But it doesn’t end there.

From a horizontal scaling perspective you can partition the data across many machines, ideally configuring each machine in a failover cluster so you have complete redundancy and availability. With Oracle RAC and Sybase ASE you can even add the classic clustering approach.

Such a solution — even on a stodgy old RDBMS — is scalable far beyond any real world need because you’ve built a system for a large corporation, deployed in your own datacenter, with few constraints beyond the limits of technology and the platform.

Your solution will cost hundreds of thousands of dollars (if not millions) to deploy, but that isn’t a critical blocking point for most enterprises.

This sort of scaling that is at the heart of virtually every bank, trading system, energy platform, retailing system, and so on.

To claim that SQL systems don’t scale, in defiance of such obvious and overwhelming evidence, defies all reason.

And you don't need to spend a million dollars. A mid-level Dell server can easily handle the vast majority of real-world database needs: No, your project likely isn't going to have the needs of Twitter, Flickr, or Facebook.
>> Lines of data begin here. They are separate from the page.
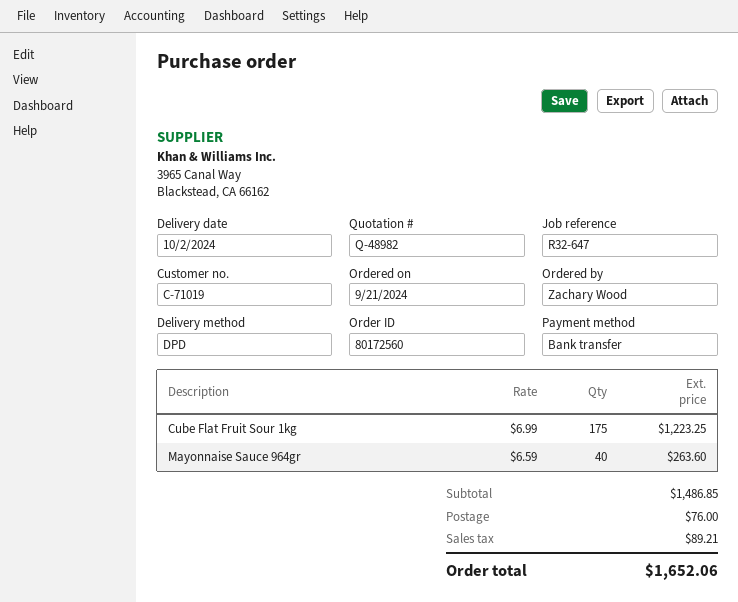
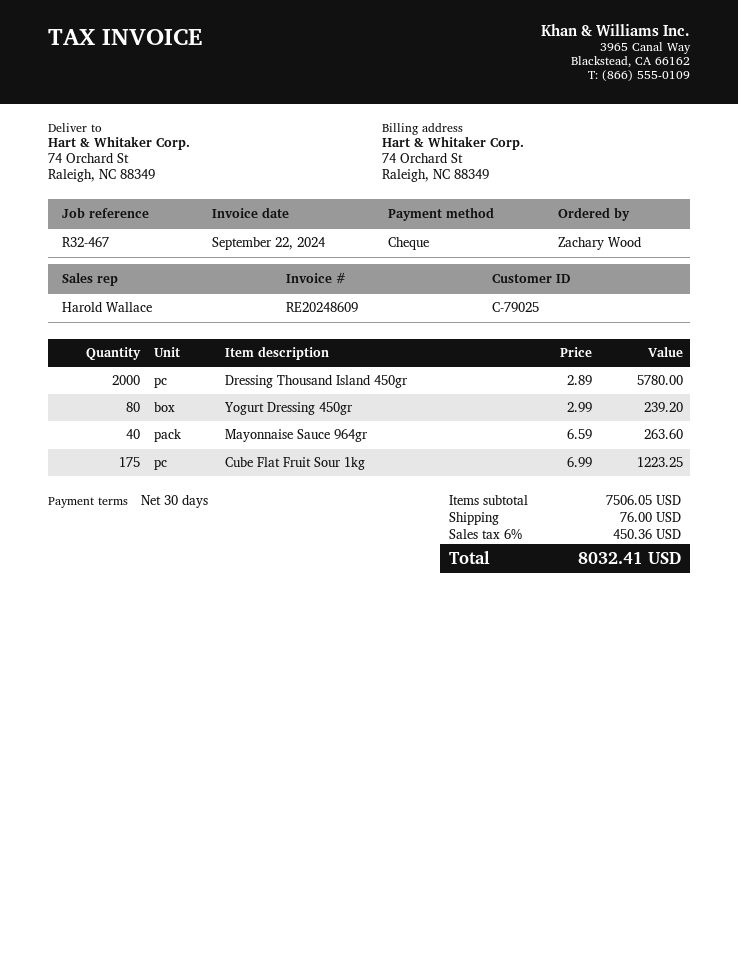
customer number: C-71019 -> C-79025
reference: R32-647 -> R32-467
payment method: bank transfer -> cheque
Dressing Thousand Island 450gr: none -> 2000 x 2.89 = 5780.00
Yogurt Dressing 450gr: none -> 80 x 2.99 = 239.20
subtotal: 1486.85 -> 7506.05
tax: 89.21 -> 450.36
total: 1652.06 -> 8032.41

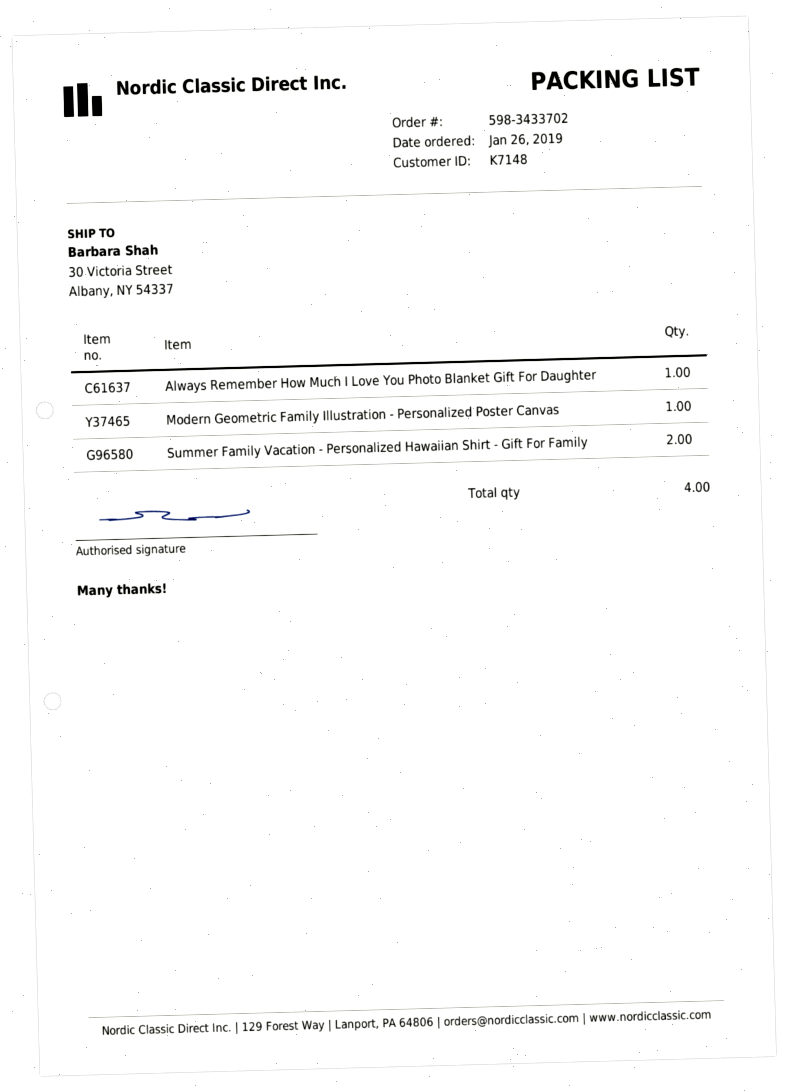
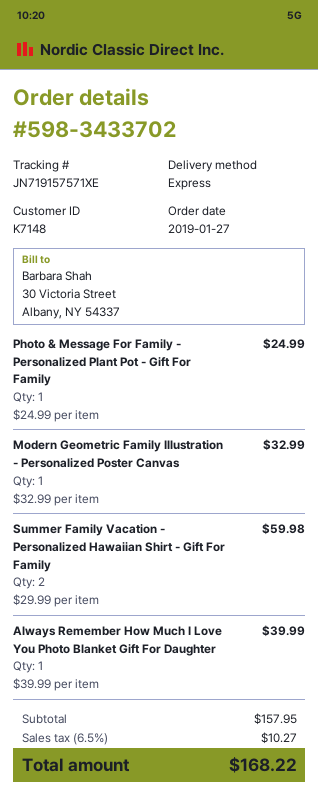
order date: 2019-01-26 -> 2019-01-27
Photo & Message For Family - Personalized Plant Pot - Gift For Family: none -> 1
You can grab a four CPU Dell server hosting a total of 24 cores of latest-tech computing power, with 128GB of RAM, for around $15,000. That is beefier than the systems that ran many enterprises just a few short years ago.

Artificially Limited Scalability

Imagine that you’re a start-up building your big new Social Media site

Obviously you don’t have your own datacenter, but instead you’re going with cloud servers to host your solution.

You don’t have the option (much less the finances) to buy and install a Unisys 7600R, or even a loaded Dell R905. You don’t have TBs of memory or massive I/O at your disposal.

Instead you have to go with the options available on a host like Amazon’s EC2, where the most powerful choice available is the High-Memory Quadruple Extra Large (!) option at $2.40 / hour (at writing), or about $21,024 a year, which is a fairly reasonable rate given that an equivalent purchased server would run you about ten thousand dollars up front.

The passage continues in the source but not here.